# Exercise prompt:
Write out the records below from the first line through the line containing "Vision containers for", leaving out any pictures.

=-=-=-=-=

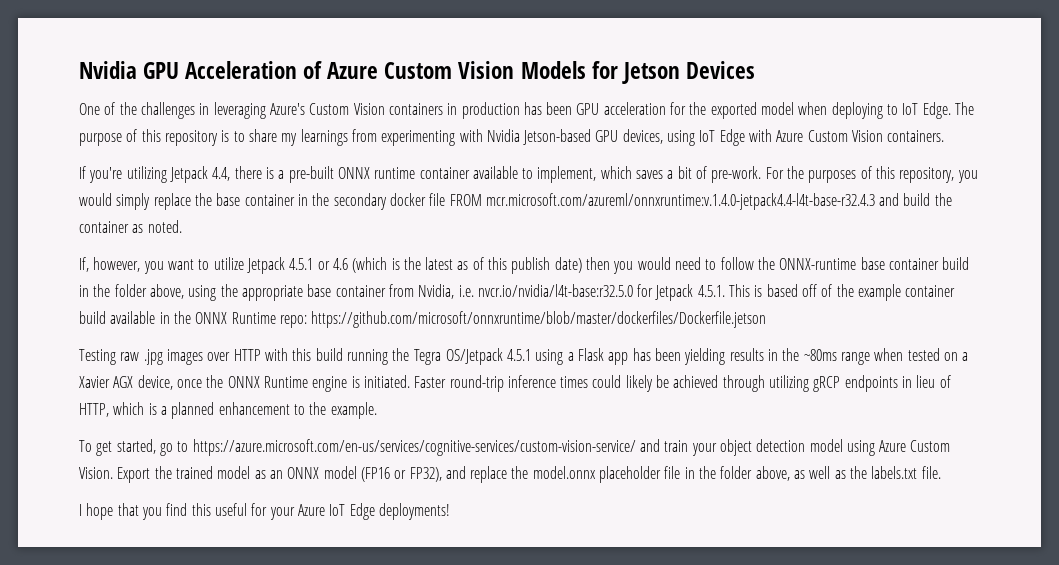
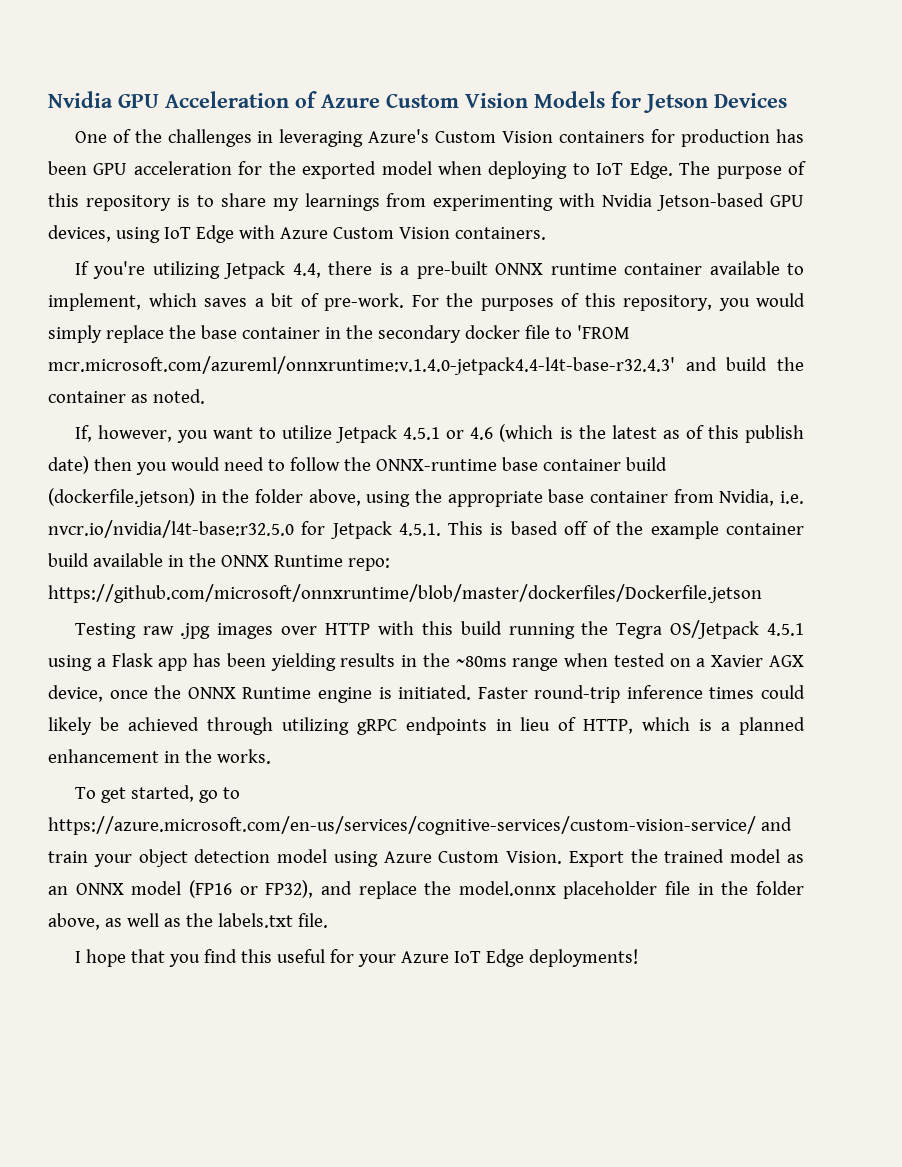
- One of the challenges in leveraging Azure's Custom Vision containers in production has been GPU acceleration for the exported model when deploying to IoT Edge.
+ One of the challenges in leveraging Azure's Custom Vision containers for production has been GPU acceleration for the exported model when deploying to IoT Edge.
- For the purposes of this repository, you would simply replace the base container in the secondary docker file FROM mcr.microsoft.com/azureml/onnxruntime:v.1.4.0-jetpack4.4-l4t-base-r32.4.3 and build the container as noted.
+ For the purposes of this repository, you would simply replace the base container in the secondary docker file to 'FROM mcr.microsoft.com/azureml/onnxruntime:v.1.4.0-jetpack4.4-l4t-base-r32.4.3' and build the container as noted.
- If, however, you want to utilize Jetpack 4.5.1 or 4.6 (which is the latest as of this publish date) then you would need to follow the ONNX-runtime base container build in the folder above, using the appropriate base container from Nvidia, i.e. nvcr.io/nvidia/l4t-base:r32.5.0 for Jetpack 4.5.1. This is based off of the example container build available in the ONNX Runtime repo:
+ If, however, you want to utilize Jetpack 4.5.1 or 4.6 (which is the latest as of this publish date) then you would need to follow the ONNX-runtime base container build (dockerfile.jetson) in the folder above, using the appropriate base container from Nvidia, i.e. nvcr.io/nvidia/l4t-base:r32.5.0 for Jetpack 4.5.1. This is based off of the example container build available in the ONNX Runtime repo:
- Faster round-trip inference times could likely be achieved through utilizing gRCP endpoints in lieu of HTTP, which is a planned enhancement to the example.
+ Faster round-trip inference times could likely be achieved through utilizing gRPC endpoints in lieu of HTTP, which is a planned enhancement in the works.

=-=-=-=-=

# Task response:
- One of the challenges in leveraging Azure's Custom Vision containers in production has been GPU acceleration for the exported model when deploying to IoT Edge.
+ One of the challenges in leveraging Azure's Custom Vision containers for production has been GPU acceleration for the exported model when deploying to IoT Edge.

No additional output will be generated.